Ryan Reynolds as Hal Jordan in Warner Bros. Pictures' action...

Ryan Reynolds as Hal Jordan in Warner Bros. Pictures' action adventure "Green Lantern," a Warner Bros. Pictures release, directed by Martin Campbell. In theatres on June 17, 2011. Credit: DC Comics/

Green is the color of willpower, yellow the color of fear in "Green Lantern," which should put the movie industry on red alert that the superhero genre is approaching meltdown.

It's not only that the title character feels dredged from the bottom of a comic-book barrel already skimmed of its cream. (After all, in "Iron Man" Robert Downey Jr. transformed an also-ran into a contender using nothing but natural charm.) "Green Lantern" is so unoriginal and sloppily assembled that even its creators seem bored by the now-familiar enterprise of building a franchise around another guy in tights.

Ryan Reynolds plays Hal Jordan, a Tom Cruise-ish test pilot who thrives on risk; Blake Lively is his former flame. Unbeknown to them, a giant black jellyfish named Parallax (voiced by Clancy Brown) is heading toward Earth to feed on the fear of humans.

After Hal unceremoniously receives the magic ring of the Green Lanterns -- a kind of universal police force -- he meets their imperious leader, Sinestro (Mark Strong), trains with the hulking Kilowog (Michael Clarke Duncan) and learns that the ring can turn thoughts into reality. Need to save a spiraling helicopter? Land it on a giant Hot Wheels track!

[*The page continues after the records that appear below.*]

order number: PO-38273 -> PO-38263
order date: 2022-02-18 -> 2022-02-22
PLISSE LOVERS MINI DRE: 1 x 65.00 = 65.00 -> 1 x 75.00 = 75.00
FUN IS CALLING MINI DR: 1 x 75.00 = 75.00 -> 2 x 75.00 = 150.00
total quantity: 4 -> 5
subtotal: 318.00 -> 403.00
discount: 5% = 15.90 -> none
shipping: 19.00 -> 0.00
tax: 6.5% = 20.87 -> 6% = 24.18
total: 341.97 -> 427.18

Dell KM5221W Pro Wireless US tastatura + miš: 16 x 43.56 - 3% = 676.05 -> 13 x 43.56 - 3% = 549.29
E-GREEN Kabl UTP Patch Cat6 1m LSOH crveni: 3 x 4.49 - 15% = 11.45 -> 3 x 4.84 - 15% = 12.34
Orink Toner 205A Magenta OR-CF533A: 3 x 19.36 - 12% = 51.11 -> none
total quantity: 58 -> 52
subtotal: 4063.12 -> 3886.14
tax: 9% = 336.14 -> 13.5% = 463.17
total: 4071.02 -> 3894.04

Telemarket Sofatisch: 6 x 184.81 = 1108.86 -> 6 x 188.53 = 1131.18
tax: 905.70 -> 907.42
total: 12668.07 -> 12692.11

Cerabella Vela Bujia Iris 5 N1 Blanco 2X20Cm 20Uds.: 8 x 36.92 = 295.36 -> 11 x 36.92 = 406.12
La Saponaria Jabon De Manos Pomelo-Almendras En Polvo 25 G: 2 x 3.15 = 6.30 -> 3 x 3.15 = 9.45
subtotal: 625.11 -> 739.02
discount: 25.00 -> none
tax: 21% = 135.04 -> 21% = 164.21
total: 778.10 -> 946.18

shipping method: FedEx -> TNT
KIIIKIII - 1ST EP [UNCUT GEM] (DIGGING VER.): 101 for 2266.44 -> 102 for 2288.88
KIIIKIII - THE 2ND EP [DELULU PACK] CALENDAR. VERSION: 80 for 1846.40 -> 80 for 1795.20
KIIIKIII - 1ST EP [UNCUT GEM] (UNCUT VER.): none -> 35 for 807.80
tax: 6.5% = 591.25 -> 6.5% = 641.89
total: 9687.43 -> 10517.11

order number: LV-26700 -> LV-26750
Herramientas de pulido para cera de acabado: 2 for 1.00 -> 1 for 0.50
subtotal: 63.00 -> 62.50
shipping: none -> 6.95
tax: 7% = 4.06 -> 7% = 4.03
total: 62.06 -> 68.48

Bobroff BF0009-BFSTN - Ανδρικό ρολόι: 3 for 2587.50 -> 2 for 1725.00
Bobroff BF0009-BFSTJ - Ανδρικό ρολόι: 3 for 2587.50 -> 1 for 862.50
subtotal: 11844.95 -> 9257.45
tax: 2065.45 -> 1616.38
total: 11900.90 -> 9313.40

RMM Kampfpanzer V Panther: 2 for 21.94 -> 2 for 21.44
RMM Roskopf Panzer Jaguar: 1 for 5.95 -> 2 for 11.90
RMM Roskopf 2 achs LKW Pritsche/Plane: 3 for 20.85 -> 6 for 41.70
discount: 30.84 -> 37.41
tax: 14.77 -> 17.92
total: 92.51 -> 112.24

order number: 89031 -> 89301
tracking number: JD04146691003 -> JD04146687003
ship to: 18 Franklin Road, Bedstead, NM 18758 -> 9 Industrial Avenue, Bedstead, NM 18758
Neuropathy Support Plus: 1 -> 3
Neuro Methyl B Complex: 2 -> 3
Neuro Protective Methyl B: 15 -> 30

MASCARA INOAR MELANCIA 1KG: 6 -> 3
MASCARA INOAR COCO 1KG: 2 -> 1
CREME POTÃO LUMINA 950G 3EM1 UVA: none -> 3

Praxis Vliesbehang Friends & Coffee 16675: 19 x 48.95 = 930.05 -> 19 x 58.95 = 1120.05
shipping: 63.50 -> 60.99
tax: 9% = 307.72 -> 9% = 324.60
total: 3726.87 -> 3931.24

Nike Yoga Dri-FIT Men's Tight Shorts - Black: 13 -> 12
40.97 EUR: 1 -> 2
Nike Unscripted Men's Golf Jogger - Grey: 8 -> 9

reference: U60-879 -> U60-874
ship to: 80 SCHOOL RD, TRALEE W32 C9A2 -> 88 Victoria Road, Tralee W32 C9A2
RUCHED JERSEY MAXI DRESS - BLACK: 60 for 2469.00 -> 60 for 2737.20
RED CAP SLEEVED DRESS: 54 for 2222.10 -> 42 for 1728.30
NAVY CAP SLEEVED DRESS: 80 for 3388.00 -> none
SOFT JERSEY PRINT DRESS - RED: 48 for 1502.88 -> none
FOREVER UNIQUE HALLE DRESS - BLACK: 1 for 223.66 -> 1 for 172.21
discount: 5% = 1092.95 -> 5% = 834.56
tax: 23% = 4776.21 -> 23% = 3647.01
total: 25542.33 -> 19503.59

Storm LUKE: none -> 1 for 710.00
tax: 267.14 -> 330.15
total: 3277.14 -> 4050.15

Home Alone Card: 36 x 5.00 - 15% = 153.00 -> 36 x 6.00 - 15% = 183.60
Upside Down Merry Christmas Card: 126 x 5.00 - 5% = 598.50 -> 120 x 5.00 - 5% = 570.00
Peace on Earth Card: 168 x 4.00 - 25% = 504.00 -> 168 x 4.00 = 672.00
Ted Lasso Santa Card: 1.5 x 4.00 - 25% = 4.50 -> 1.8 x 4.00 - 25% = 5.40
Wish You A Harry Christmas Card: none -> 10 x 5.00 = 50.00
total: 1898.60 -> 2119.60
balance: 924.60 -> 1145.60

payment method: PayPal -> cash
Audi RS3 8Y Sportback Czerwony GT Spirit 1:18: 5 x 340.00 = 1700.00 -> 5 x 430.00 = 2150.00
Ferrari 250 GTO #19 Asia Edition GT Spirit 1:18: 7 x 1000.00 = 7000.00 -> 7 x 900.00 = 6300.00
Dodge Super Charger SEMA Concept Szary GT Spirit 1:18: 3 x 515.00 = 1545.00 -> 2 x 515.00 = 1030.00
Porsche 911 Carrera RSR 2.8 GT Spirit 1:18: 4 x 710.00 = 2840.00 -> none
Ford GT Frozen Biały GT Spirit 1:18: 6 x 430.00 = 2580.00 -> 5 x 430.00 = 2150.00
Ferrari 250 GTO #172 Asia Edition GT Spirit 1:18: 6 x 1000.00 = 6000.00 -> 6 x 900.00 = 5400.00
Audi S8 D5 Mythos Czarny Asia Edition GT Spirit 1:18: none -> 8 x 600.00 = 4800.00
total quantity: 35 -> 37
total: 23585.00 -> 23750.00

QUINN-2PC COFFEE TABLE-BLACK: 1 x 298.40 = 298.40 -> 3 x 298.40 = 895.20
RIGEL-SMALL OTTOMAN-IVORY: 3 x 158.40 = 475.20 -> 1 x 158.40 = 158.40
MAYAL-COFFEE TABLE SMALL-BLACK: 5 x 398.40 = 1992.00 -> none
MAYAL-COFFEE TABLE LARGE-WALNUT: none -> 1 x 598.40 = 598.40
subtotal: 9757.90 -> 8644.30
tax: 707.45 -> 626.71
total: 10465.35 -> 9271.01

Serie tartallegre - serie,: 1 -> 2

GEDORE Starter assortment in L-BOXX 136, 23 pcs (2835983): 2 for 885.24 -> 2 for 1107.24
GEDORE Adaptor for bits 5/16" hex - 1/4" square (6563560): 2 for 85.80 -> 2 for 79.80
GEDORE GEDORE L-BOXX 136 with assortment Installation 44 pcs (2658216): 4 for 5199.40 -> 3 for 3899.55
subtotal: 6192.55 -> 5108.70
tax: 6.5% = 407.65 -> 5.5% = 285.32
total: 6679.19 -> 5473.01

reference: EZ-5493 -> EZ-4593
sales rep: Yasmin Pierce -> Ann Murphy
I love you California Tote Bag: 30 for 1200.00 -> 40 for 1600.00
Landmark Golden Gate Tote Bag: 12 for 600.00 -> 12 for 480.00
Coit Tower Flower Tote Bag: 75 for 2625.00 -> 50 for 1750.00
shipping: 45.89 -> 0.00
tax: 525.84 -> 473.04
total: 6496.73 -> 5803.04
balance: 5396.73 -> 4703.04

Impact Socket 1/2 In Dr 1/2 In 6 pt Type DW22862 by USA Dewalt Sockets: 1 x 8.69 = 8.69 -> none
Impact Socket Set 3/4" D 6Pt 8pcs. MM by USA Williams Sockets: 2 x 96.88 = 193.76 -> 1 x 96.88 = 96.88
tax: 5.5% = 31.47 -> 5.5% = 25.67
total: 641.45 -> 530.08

Peter Sarsgaard puts on a fine freak show as a mutating villain, but everyone's energy is sapped by the fatally bland Reynolds. The more he tries for Downey-esque snark, the flatter he falls; the more the film ribs itself, the more it seems to be apologizing for its shortcomings. At this point, it's the superhero movies themselves that need a white knight.